Ana Lipatti too makes a brief description of their town house: “it was always bathed in light. Dinu’s room was right next to mine, my husband’s a little further off, because he used to play his violin into the night”. The sitting room had a little platform for the piano on which teenage Dinu practiced, wrote music or performed, the brilliant musician frequently organising “chamber concerts” for family members and close family friends, musical evenings with works for “two pianos or piano four hands” (Miron Şoarec).

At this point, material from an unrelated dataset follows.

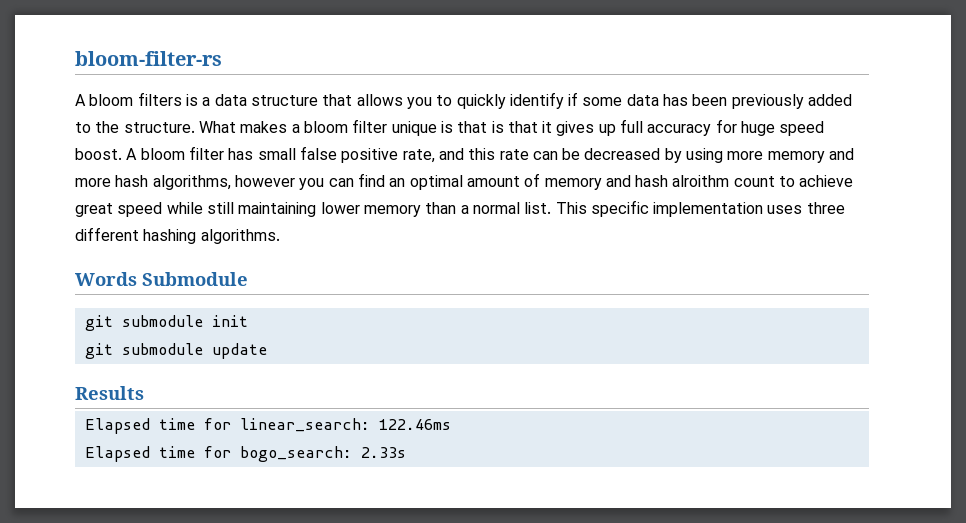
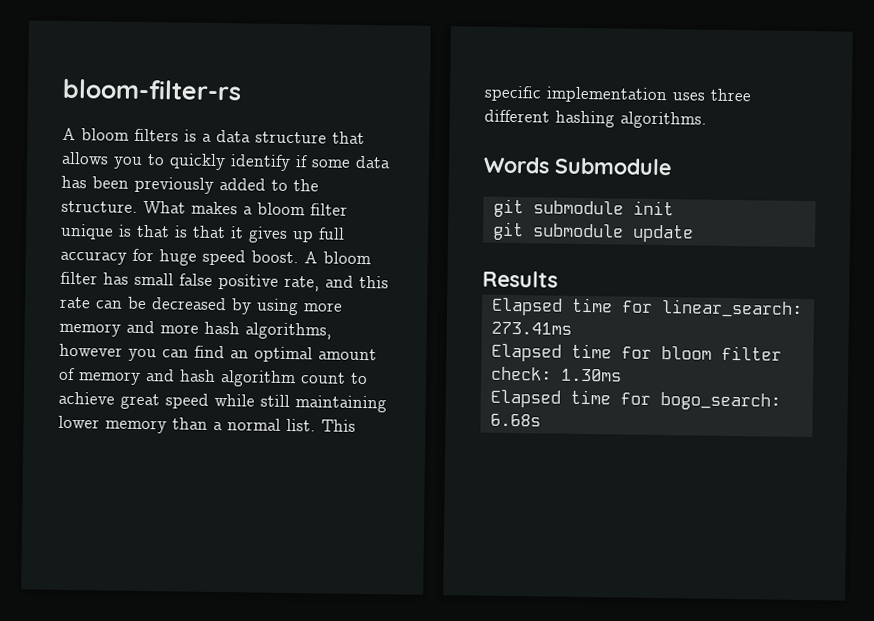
[672,175,730,187] alroithm -> [220,370,296,388] algorithm
[378,419,451,430] 122.46ms -> [490,321,572,335] [490,343,782,362] [490,366,622,382] 273.41ms // Elapsed time for bloom filter check: 1.30ms
[360,447,406,458] 2.33s -> [489,413,541,427] 6.68s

The house was equipped with a spacious attic which accommodated the Lipattis’ governess, nurse, cook, and driver, while other domestic rooms were located along a long corridor leading to the back door overlooking Visarion Street. Today, nothing is left from that “garden full of flowers and scents of old… Mrs Codrea’s backyard, with its red lilies, is gone too, and it its place General Rădulescu’s multi-storey building was erected before the war” (Valentin Lipatti).
A little less-known fact is that on July 29, 1933 Theodor Lipatti asked permission to construct a 14-storey building on his land at 12 Lascăr Catargiu Avenue. Because it trespassed the height restriction laws, the project was rejected. It needing redoing no less than three times, Lipatti’s father eventually abandoned it, and so it is that we still have the Lipattis’ original house.
With a complicated history, especially beginning 1949, when the nationalization law came into effect, the house on Lascăr Catargiu Avenue is today in greater part owned by businessman Marian Gostin, who bought it from academician Alexandru Graur’s son Dumitru. Rented by the Bucharest City Hall, it is currently the headquarters of the Dinu Lipatti House of Arts.